Joe Scianablo, the Democratic candidate for Hempstead town supervisor, called for a state audit of the town on Thursday, Feb 25, saying it failed to file audited financial statements with the state for fiscal year 2024 on time.
“They failed to comply with requirements like filing financial statements,” Scianablo said at a press conference in Town of Hempstead Park in West Hempstead. “They failed to submit a required audit. This is not an accusation; these are facts.”
Brian Devine, a spokesman for Hempstead Town Supervisor John Ferretti, Jr., said the town had completed the financial statements and posted them online before the state deadline, but a contractor had failed to submit them to the state on time.

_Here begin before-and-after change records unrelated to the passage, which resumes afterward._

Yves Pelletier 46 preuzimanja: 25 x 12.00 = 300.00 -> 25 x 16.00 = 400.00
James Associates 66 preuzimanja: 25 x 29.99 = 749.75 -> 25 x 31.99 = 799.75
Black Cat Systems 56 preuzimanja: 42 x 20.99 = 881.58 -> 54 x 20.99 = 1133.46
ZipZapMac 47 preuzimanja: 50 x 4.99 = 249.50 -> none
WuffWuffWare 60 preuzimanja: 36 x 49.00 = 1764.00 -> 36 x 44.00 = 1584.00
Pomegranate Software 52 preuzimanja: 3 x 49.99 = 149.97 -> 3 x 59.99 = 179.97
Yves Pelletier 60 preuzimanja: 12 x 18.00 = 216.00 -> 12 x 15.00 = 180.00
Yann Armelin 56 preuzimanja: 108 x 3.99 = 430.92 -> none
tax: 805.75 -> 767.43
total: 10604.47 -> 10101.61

Devine said Munistat, an outside financial advisor for the town, is charged with filing these documents with the state each year but did not do so by the Sept. 30, 2025, deadline.
Munistat CEO Noah Nadelson acknowledged that his company received the audit before the town’s Sept. 30 deadline but failed to submit it to the state due to a procedural oversight.

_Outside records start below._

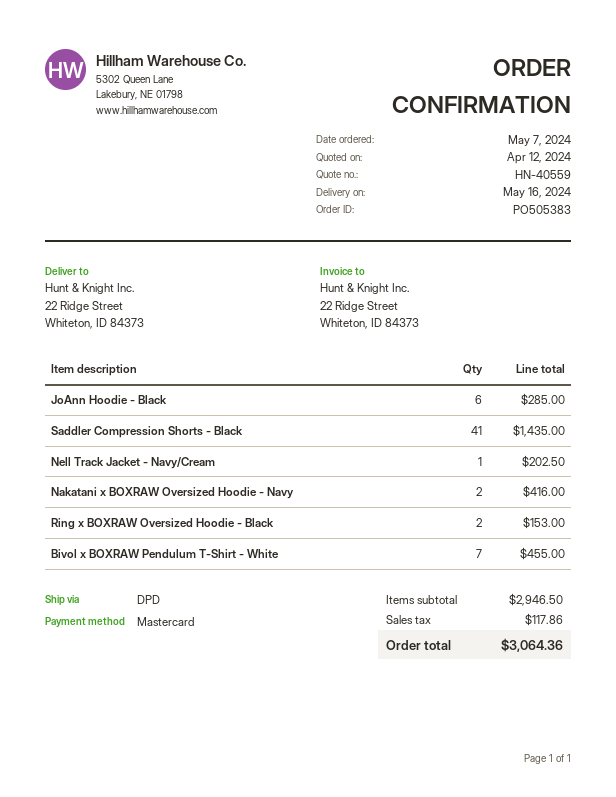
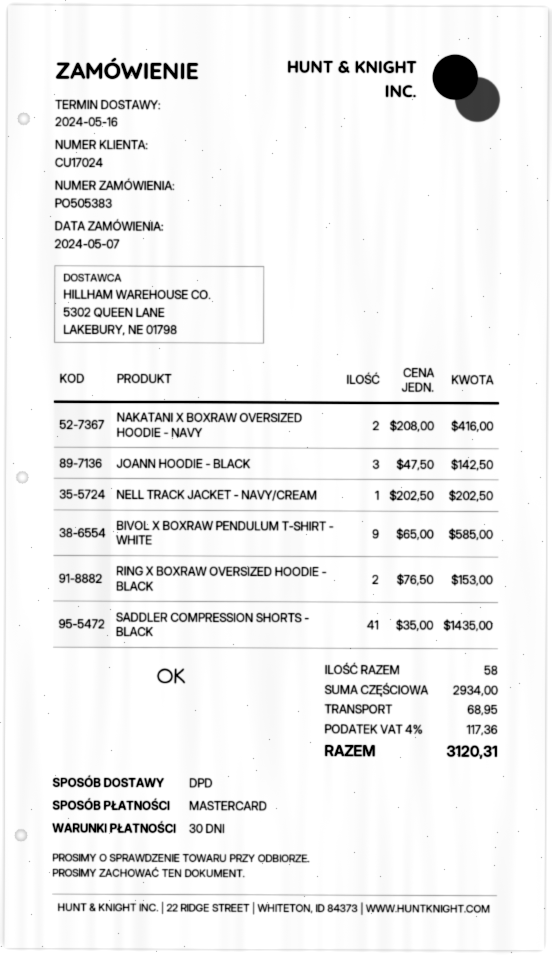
JoAnn Hoodie - Black: 6 for 285.00 -> 3 for 142.50
Bivol x BOXRAW Pendulum T-Shirt - White: 7 for 455.00 -> 9 for 585.00
subtotal: 2946.50 -> 2934.00
shipping: none -> 68.95
tax: 117.86 -> 117.36
total: 3064.36 -> 3120.31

“The audited financial statements for the fiscal year ended December 31, 2024 were completed, dated, and made available for public distribution on September 25, 2025,” Nadelson said in a letter to the town dated Feb. 19. “Due to a procedural oversight in the follow-up posting process, the audited financial statements were not submitted to the disclosure platform within the required period.”

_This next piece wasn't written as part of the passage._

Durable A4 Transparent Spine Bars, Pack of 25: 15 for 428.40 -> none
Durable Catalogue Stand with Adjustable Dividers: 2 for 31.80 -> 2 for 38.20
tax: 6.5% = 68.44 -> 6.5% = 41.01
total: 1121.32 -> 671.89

Munistat said in the letter that after identifying “the omission, the filing was promptly completed” and an “event notice” was filed, bringing the Town into compliance.
“Based on this history of compliance, this isolated occurrence is not expected to have a material adverse effect on the Town’s disclosure record or its access to the municipal market,” Nadelson wrote.
Scianablo produced an announcement by Munistat dated Jan. 9, headlined MATERIAL EVENT NOTICE, giving notice that the town had failed to file its audited financial statements for the period ended December 31, 2024, in a timely manner required.”
Scianablo, a former Marine, retired NYPD police officer, and former Queens prosecutor, sent a letter on Wednesday, Feb. 18, requesting that state Comptroller Thomas DiNapoli’s office conduct an audit that “examined “financial reporting, internal controls, and compliance with mandated disclosure requirements.”